# Required work
Find how many lines of the listing include the string "SLEEVE", and report only that figure.

# Data extracts
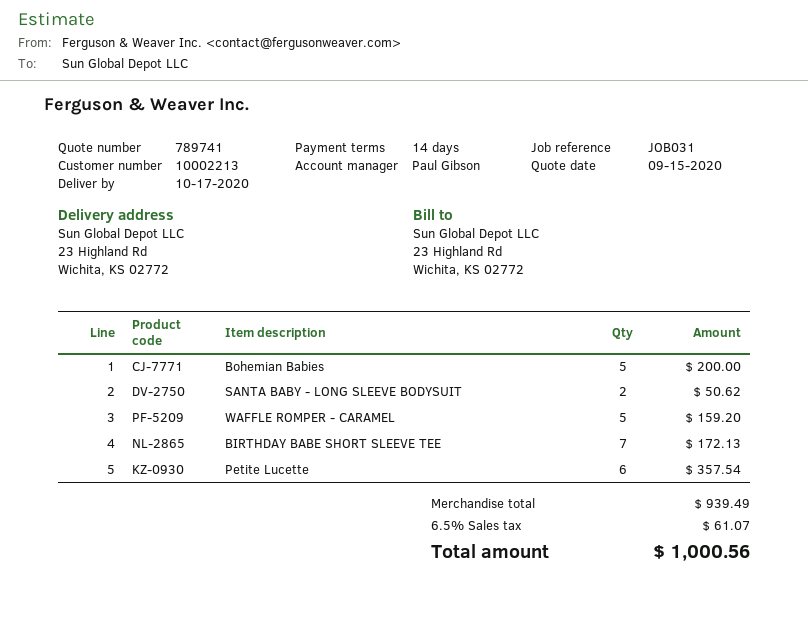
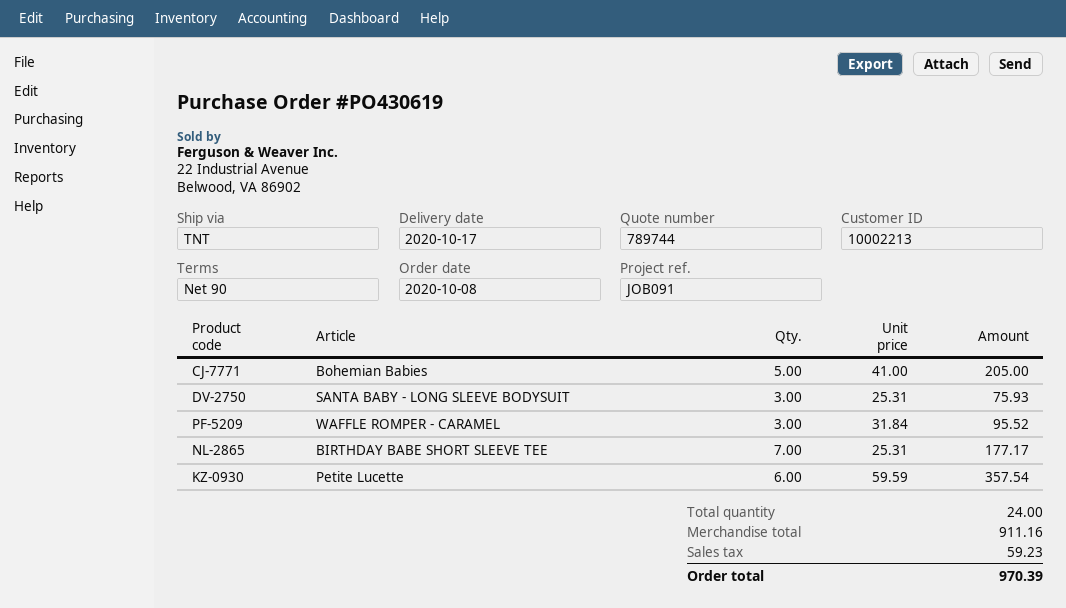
quote number: 789741 -> 789744
payment terms: 14 days -> 90 days
reference: JOB031 -> JOB091
Bohemian Babies: 5 for 200.00 -> 5 for 205.00
SANTA BABY - LONG SLEEVE BODYSUIT: 2 for 50.62 -> 3 for 75.93
WAFFLE ROMPER - CARAMEL: 5 for 159.20 -> 3 for 95.52
BIRTHDAY BABE SHORT SLEEVE TEE: 7 for 172.13 -> 7 for 177.17
subtotal: 939.49 -> 911.16
tax: 61.07 -> 59.23
total: 1000.56 -> 970.39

# Exercise output
2